When Higgins came back from Mobile with the Southern Rails contract in his pocket he spent the morning with Greenstone in the president's private office; and when he came out the broad smile he had worn when he entered was gone, and he looked worried. He stood at the door a moment or two, with his hand on the knob, looking across the office; and his eye happened to alight on Tom Carter. He turned and entered Greenstone's office again.

"Look here, Greenstone," he said briskly, "I think I have the solution for this trouble. What do you think of the idea of creating what might be called the position of Job Chief? Here is what I mean: Instead of dumping all these big jobs, like Pacific Traction and Southern Rails, into the office and letting them sink or swim, why not pick out one live clerk to have especial supervision over each big job? Put it up to the Job Chief -- if you want to call him that -- to see that his particular job is handled promptly and properly. He keeps all the threads in his hands and concentrates on his one big job until it is on the cars."

Greenstone tapped on the edge of his desk with his silver pencil. He tapped ten times and then said: "Good idea! But have we got clerks of that size?"

"I know two; and if we get more big contracts we can get more clerks, if Carter and Dalton are not through with Pacific Traction and Southern Rails by then. If they are we can put them on other big contracts."

"Yes; I've noticed those boys lately," said Greenstone. "Well, try it out, Higgins. It sounds like a solution."

Higgins turned to the door. With his hand on the knob he turned his head toward Greenstone.

"I suppose a little more salary ought to go with the special job," he said. "They're worth it, anyway."

"Suit yourself," said Greenstone. "It's your idea.
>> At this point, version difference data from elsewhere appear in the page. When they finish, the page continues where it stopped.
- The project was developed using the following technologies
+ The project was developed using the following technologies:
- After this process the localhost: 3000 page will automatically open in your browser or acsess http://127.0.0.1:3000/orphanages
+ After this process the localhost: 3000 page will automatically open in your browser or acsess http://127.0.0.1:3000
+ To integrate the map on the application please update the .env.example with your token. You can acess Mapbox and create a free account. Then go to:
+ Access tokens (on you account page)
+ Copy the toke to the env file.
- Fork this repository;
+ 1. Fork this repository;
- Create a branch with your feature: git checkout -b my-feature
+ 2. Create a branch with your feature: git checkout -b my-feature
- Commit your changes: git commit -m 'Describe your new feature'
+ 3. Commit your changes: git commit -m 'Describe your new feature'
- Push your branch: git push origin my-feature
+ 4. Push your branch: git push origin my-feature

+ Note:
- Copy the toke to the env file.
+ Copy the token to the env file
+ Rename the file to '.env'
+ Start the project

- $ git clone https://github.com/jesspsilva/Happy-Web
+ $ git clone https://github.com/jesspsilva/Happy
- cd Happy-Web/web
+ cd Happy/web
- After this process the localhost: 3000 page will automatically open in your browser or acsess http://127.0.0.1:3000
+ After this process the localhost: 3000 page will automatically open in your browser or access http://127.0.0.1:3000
We'll see how it works."

About two years later Tom Carter, coming into the office of the Greenstone-Higgins Company with his Gladstone in his hand passed the small cubby-hole of an office the concern had set aside for him and put his head inside the small cubby-hole of an office the concern had given Dalton.
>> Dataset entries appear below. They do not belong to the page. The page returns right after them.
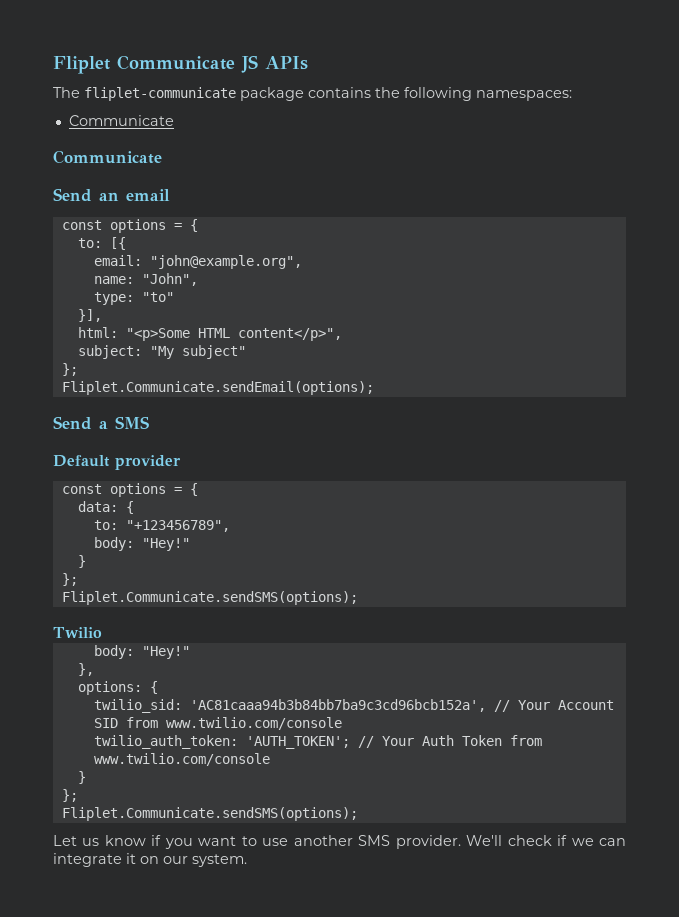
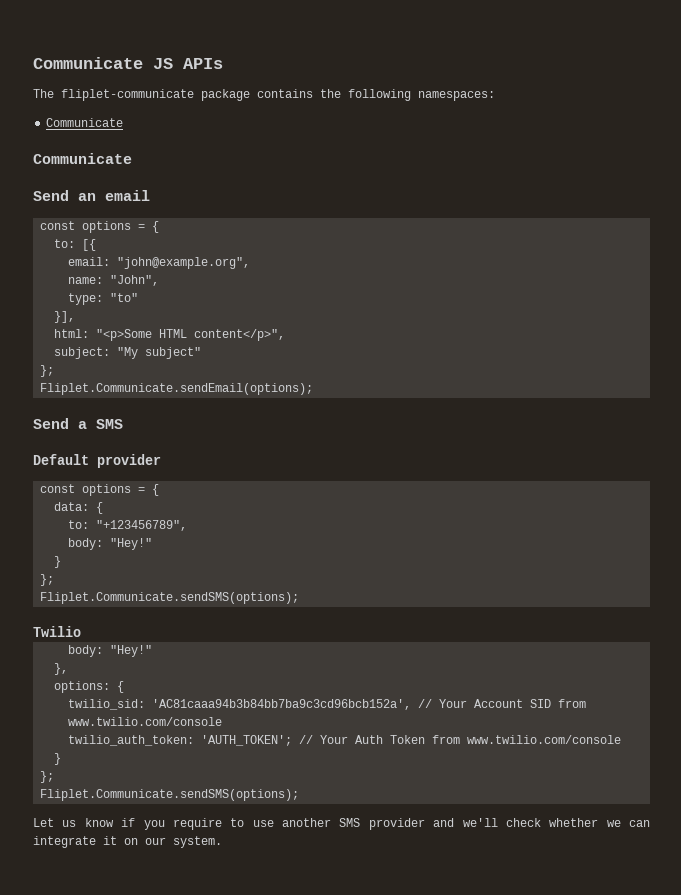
- Fliplet Communicate JS APIs
+ Communicate JS APIs
- Let us know if you want to use another SMS provider. We'll check if we can integrate it on our system.
+ Let us know if you require to use another SMS provider and we'll check whether we can integrate it on our system.

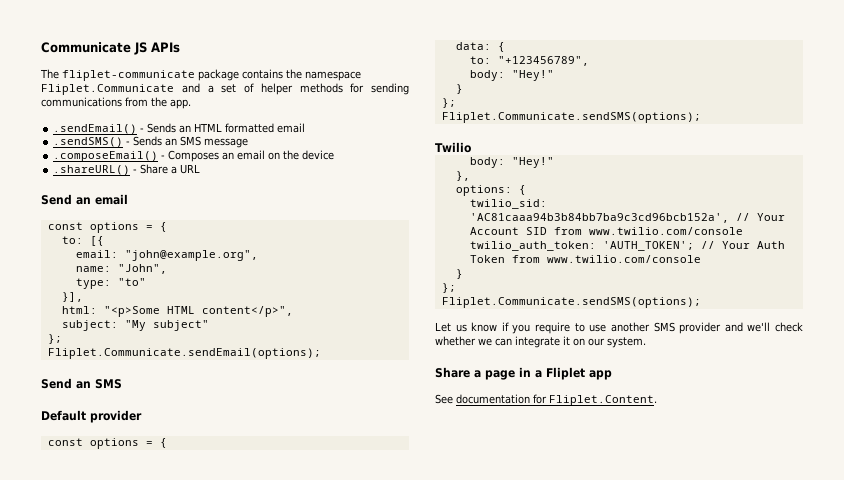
- The fliplet-communicate package contains the following namespaces:
- Communicate
- Communicate
+ The fliplet-communicate package contains the namespace Fliplet.Communicate and a set of helper methods for sending communications from the app.
+ .sendEmail() - Sends an HTML formatted email
+ .sendSMS() - Sends an SMS message
+ .composeEmail() - Composes an email on the device
+ .shareURL() - Share a URL
- Send a SMS
+ Send an SMS
+ Share a page in a Fliplet app
+ See documentation for Fliplet.Content.

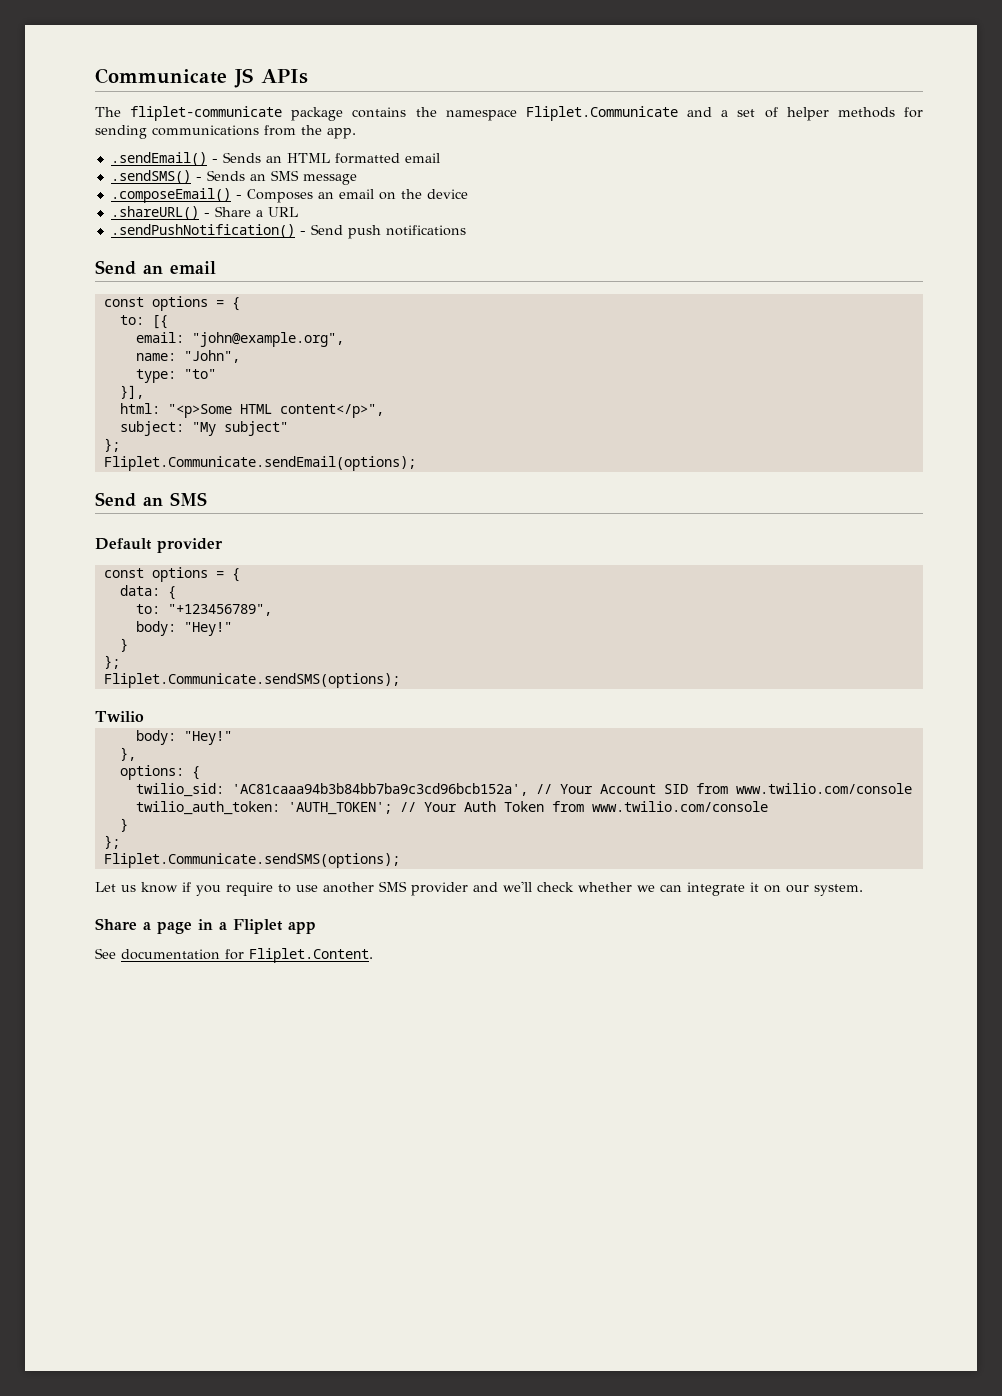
+ .sendPushNotification() - Send push notifications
"Hello, old scout!" he said cheerfully. "I'm back from the Waterville factory. We're turning out those French munitions hand over fist. See you at lunch!"

"Tom -- one minute!" called Dalton. "May wants you to come up to dinner tonight. The baby has a new tooth and we are celebrating. Millie will come and bring your kid if you phone her. I told her I thought you would be back this morning. By the way, Greenstone has gone down to Palm Beach."

"Higgins here?" asked Tom.

"No; he won't be back until next Thursday. I'm in charge until he comes."

That evening after dinner, while the two wives were holding a mutual-admiration consultation over their babies in the blue-and-white nursery of which May was so proud, Jack dropped into one of his deep chairs and lighted a cigar.

"Know what anniversary this is, Tom? " he asked.

"Your wedding? Your birthday?"

"No; it was two years ago we held the first meeting of Mutual Spurs, Limited, at the shiny little Porcelain Dairy!" laughed Dalton.

"Well, we have made good so far," said Carter, grinning. "We had the right idea. If anyone had told me we could make the jump in two years that we have made I should not have believed it. I can't believe it yet. I don't know how we did it. It is magic, or luck -- one or the other."

"No," said Dalton slowly, "not magic; not luck. I've been thinking it over, Tom. It was getting together for mutual aid and support. And then -- do you remember what we did?"

"Boomed our little selves!" said Tom.

"No, sir!" said Dalton. "We just spruced up and did a good day's work every working day, and let Greenstone and Higgins know we were doing it. It was just the oldest commercial axiom in the world: Have the goods -- and advertise!"